ACTIVITY
Reprint the listing. Every line must match the original exactly.

RECORD SET
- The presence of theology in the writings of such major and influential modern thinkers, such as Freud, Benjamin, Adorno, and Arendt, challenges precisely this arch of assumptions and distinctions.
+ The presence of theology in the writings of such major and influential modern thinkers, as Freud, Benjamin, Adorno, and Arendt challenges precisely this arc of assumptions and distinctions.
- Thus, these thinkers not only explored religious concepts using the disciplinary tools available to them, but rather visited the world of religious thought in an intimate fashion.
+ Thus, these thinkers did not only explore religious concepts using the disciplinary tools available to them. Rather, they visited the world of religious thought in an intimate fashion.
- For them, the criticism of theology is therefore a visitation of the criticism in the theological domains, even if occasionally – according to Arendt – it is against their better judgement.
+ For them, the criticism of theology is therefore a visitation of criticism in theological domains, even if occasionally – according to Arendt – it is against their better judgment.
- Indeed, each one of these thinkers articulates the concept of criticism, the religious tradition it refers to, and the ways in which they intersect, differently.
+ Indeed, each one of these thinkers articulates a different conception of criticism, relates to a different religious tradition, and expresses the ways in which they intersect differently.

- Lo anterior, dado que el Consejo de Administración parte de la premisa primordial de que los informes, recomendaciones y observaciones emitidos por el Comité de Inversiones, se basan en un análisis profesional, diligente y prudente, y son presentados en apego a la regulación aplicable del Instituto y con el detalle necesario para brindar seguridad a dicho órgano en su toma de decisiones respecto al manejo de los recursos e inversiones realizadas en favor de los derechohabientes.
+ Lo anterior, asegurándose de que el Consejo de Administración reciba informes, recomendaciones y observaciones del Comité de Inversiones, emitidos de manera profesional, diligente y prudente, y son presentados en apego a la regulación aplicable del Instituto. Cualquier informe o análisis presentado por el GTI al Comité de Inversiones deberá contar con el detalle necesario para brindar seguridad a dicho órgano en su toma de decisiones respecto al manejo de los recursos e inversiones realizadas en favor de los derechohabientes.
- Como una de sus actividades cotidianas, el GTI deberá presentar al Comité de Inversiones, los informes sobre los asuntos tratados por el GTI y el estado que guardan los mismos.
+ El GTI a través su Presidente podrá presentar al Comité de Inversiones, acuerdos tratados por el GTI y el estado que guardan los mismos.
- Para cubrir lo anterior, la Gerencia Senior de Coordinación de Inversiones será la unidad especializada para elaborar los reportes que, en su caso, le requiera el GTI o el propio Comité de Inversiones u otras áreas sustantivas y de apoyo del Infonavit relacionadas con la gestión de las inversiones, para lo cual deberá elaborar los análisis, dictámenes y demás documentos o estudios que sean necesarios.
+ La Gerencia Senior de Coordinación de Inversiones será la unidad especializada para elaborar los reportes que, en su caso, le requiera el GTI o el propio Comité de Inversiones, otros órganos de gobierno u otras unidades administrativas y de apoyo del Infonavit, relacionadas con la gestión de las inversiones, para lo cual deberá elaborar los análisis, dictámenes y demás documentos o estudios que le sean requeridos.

WRITTEN RESPONSE
- The presence of theology in the writings of such major and influential modern thinkers, such as Freud, Benjamin, Adorno, and Arendt, challenges precisely this arch of assumptions and distinctions.
+ The presence of theology in the writings of such major and influential modern thinkers, as Freud, Benjamin, Adorno, and Arendt challenges precisely this arc of assumptions and distinctions.
- Thus, these thinkers not only explored religious concepts using the disciplinary tools available to them, but rather visited the world of religious thought in an intimate fashion.
+ Thus, these thinkers did not only explore religious concepts using the disciplinary tools available to them. Rather, they visited the world of religious thought in an intimate fashion.
- For them, the criticism of theology is therefore a visitation of the criticism in the theological domains, even if occasionally – according to Arendt – it is against their better judgement.
+ For them, the criticism of theology is therefore a visitation of criticism in theological domains, even if occasionally – according to Arendt – it is against their better judgment.
- Indeed, each one of these thinkers articulates the concept of criticism, the religious tradition it refers to, and the ways in which they intersect, differently.
+ Indeed, each one of these thinkers articulates a different conception of criticism, relates to a different religious tradition, and expresses the ways in which they intersect differently.

- Lo anterior, dado que el Consejo de Administración parte de la premisa primordial de que los informes, recomendaciones y observaciones emitidos por el Comité de Inversiones, se basan en un análisis profesional, diligente y prudente, y son presentados en apego a la regulación aplicable del Instituto y con el detalle necesario para brindar seguridad a dicho órgano en su toma de decisiones respecto al manejo de los recursos e inversiones realizadas en favor de los derechohabientes.
+ Lo anterior, asegurándose de que el Consejo de Administración reciba informes, recomendaciones y observaciones del Comité de Inversiones, emitidos de manera profesional, diligente y prudente, y son presentados en apego a la regulación aplicable del Instituto. Cualquier informe o análisis presentado por el GTI al Comité de Inversiones deberá contar con el detalle necesario para brindar seguridad a dicho órgano en su toma de decisiones respecto al manejo de los recursos e inversiones realizadas en favor de los derechohabientes.
- Como una de sus actividades cotidianas, el GTI deberá presentar al Comité de Inversiones, los informes sobre los asuntos tratados por el GTI y el estado que guardan los mismos.
+ El GTI a través su Presidente podrá presentar al Comité de Inversiones, acuerdos tratados por el GTI y el estado que guardan los mismos.
- Para cubrir lo anterior, la Gerencia Senior de Coordinación de Inversiones será la unidad especializada para elaborar los reportes que, en su caso, le requiera el GTI o el propio Comité de Inversiones u otras áreas sustantivas y de apoyo del Infonavit relacionadas con la gestión de las inversiones, para lo cual deberá elaborar los análisis, dictámenes y demás documentos o estudios que sean necesarios.
+ La Gerencia Senior de Coordinación de Inversiones será la unidad especializada para elaborar los reportes que, en su caso, le requiera el GTI o el propio Comité de Inversiones, otros órganos de gobierno u otras unidades administrativas y de apoyo del Infonavit, relacionadas con la gestión de las inversiones, para lo cual deberá elaborar los análisis, dictámenes y demás documentos o estudios que le sean requeridos.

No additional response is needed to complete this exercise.